İstanbullular ağırlıkta
Gerçekten plaj muhteşem! Dışarıdan da giriş alınıyor mu?
Evet, bir ücret karşılığında.

Turistler ne çoğunlukta geliyor? İzmirliler az ilgi gösteriyorlar sanki?
Türk müşteri yüzde seksen civarında. Çoğunluk da İstanbullu. Aklınıza kim gelirse 7800’den geçiyor. Sanırım 7800’ün lüks ve İstanbullu yüzü fiyat bakımından İzmirlileri başta korkuttu ama fiyat politikasının Çeşme’ye göre ayarlandığını gördükçe bunun değişeceğini düşünüyorum.

7800 Çeşme, o kadar farklı bir yapı ki takdir etmemek elde değil.

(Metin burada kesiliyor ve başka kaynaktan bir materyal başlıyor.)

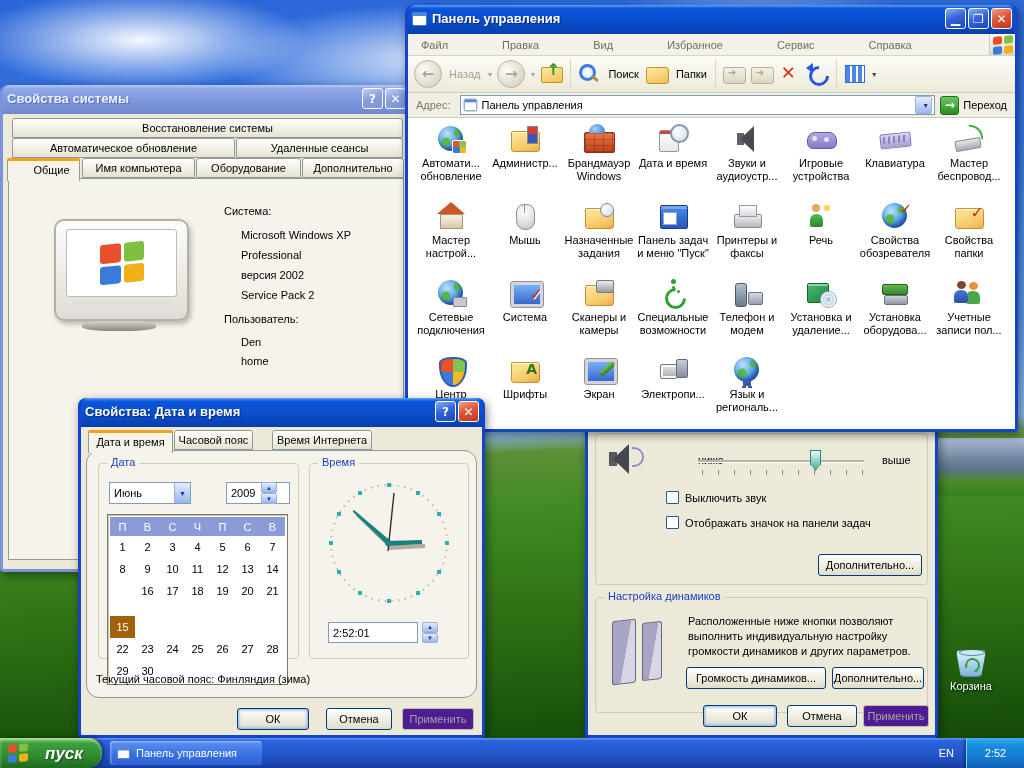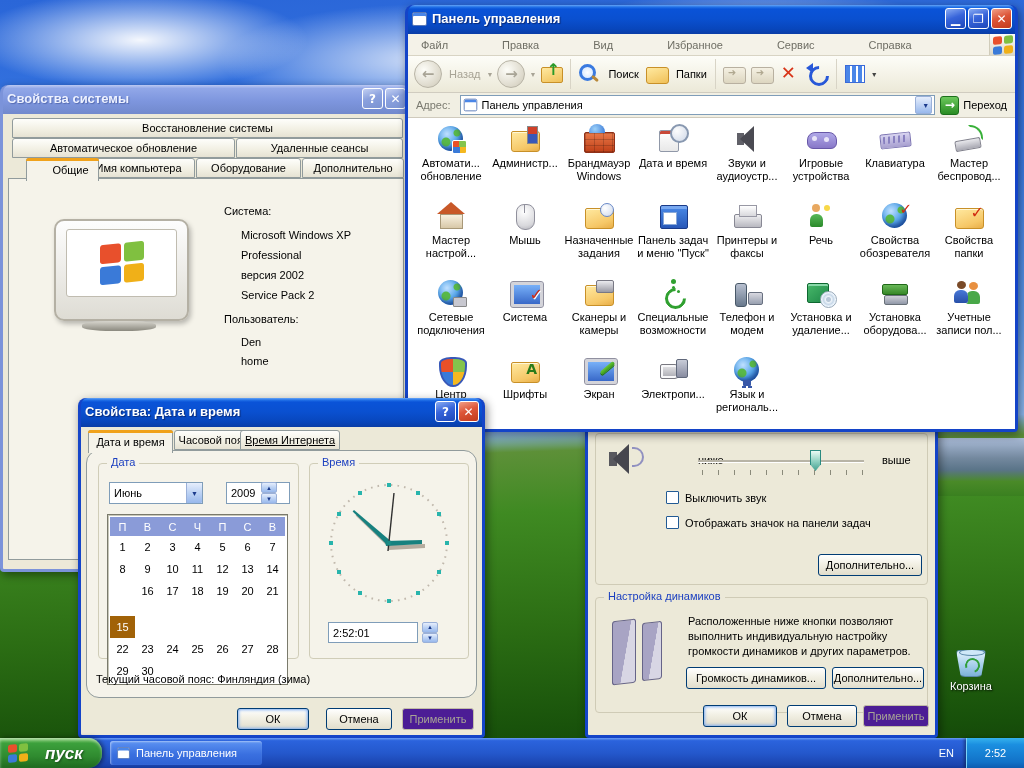--- a/index.html
+++ b/index.html
@@ -348,7 +348,7 @@
       <div class="tab" style="left:233px;top:24px;width:167px;">
           <span>Удаленные сеансы</span>
         </div>
-      <div class="tab active" style="left:23px;top:47px;width:73px;padding-left:16px;">
+      <div class="tab active" style="left:4px;top:47px;width:73px;padding-left:16px;">
           <span>Общие</span>
         </div>
       <div class="tab" style="left:79px;top:44px;width:113px;">

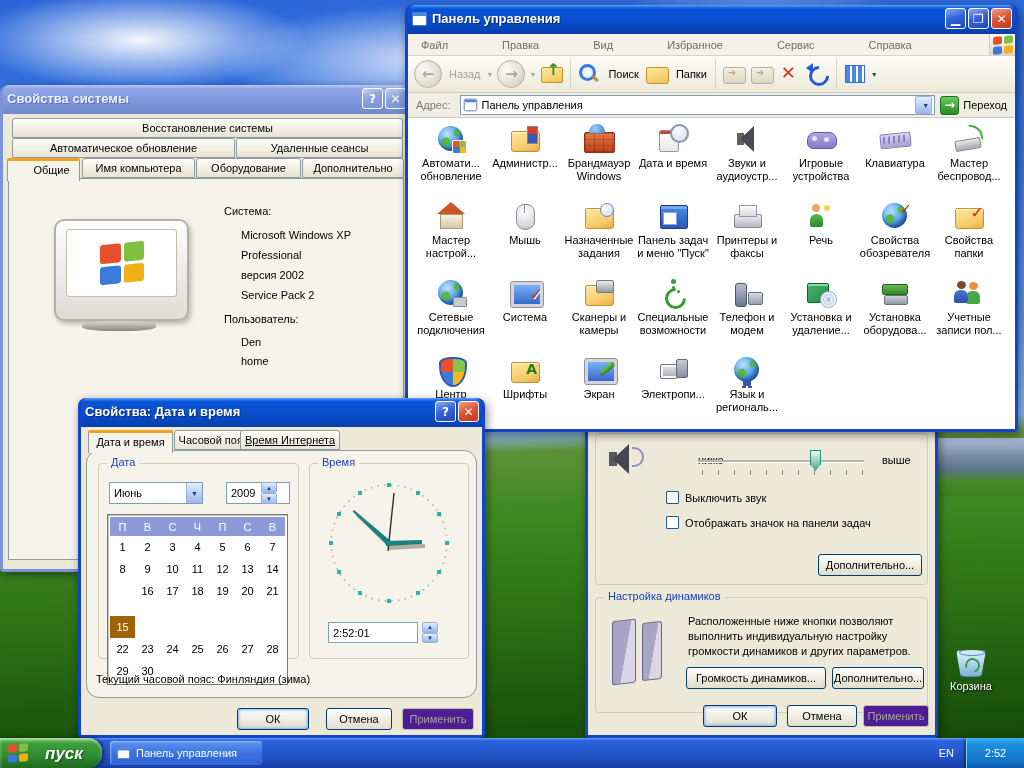--- a/index.html
+++ b/index.html
@@ -721,7 +721,7 @@
       <div class="tab" style="left:93px;top:3px;width:79px;">
           <span>Часовой пояс</span>
         </div>
-      <div class="tab" style="left:159px;top:3px;width:100px;text-decoration:underline;">
+      <div class="tab" style="left:191px;top:3px;width:100px;">
           <span>Время Интернета</span>
         </div>
       <div class="tabpage" style="left:5px;top:23px;width:391px;height:248px;border-radius:13px;">

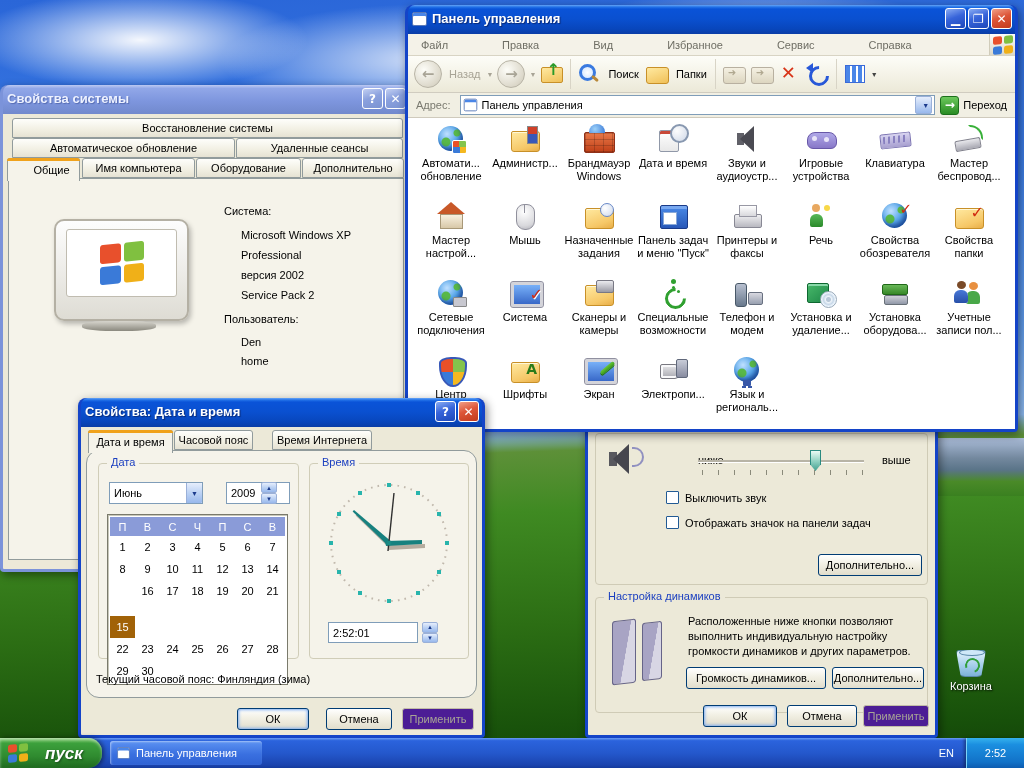--- a/index.html
+++ b/index.html
@@ -727,7 +727,7 @@
       <div class="tabpage" style="left:5px;top:23px;width:391px;height:248px;border-radius:13px;">
         <div class="group" style="left:11px;top:12px;width:201px;height:196px;">
           <span class="gcap">Дата</span>
-          <div class="combo" style="left:10px;top:18px;width:94px;height:22px;">
+          <div class="combo" style="left:10px;top:18px;width:82px;height:22px;">
             <span>Июнь</span>
             <span class="arrow">▼</span>
           </div>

Çeşme’nin doğal yapısını bozmamak için 7800’ün dış cephesinde ahşap kaplamalar kullanıldı. Peyzajında da Çeşme’nin bitki örtüsüne sadık kalındı. Zeytin ağaçları, İzmir’in simgesi olan palmiyeler ve bonzailerle zenginleştirildi. Olduğu yere uyum sağlayan ama “tarz sahibi olmayı” da başarabilen 7800 Çeşme, bana mesleğimdeki olmazsa olmazım olan “yerine göre giyinmek ve kendi stiline sahip olmak...” kuralımı hatırlatıyor.

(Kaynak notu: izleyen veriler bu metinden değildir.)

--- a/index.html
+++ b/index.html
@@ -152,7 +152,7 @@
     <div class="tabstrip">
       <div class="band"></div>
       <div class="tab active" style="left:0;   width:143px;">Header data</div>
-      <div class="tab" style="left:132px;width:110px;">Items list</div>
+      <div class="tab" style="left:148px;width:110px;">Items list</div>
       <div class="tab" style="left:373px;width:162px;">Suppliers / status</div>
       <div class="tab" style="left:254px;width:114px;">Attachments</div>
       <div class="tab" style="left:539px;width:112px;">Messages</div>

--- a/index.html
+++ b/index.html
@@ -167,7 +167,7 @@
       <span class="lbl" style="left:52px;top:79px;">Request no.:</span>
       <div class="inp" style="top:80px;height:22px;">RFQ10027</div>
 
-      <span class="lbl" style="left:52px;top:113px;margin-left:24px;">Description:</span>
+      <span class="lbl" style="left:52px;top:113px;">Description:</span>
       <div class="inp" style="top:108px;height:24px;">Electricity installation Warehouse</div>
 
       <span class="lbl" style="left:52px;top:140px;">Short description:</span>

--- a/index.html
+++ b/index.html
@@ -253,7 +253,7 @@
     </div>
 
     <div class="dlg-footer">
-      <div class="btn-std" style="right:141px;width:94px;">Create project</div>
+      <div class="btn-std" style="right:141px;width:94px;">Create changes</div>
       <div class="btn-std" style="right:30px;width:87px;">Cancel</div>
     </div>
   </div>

Ya şu an beni ağırladığın eviniz?
Bu ev 7800 Çeşme’deki çoğu satılan 42 rezidanstan kendimiz için ayırdığımız. Her zamanki gibi kendim dekore ettim. Böylesini daha doğal buluyorum. Minimum personel ihtiyacı bence çok önemli. Altında konsiajı, garajı, depoları, spası, gymi, havuzları, plajı, restoranı, oteli olması da büyük bir konfor. Çeşme artık bizim için bir tatil yeri değil ama şunu da belirtmeliyim ki; Çeşme’nin sakin, düzenli, huzurlu ve medeni yüzünü Türkiye’deki diğer tüm tatil beldelerinden çok daha fazla seviyorum!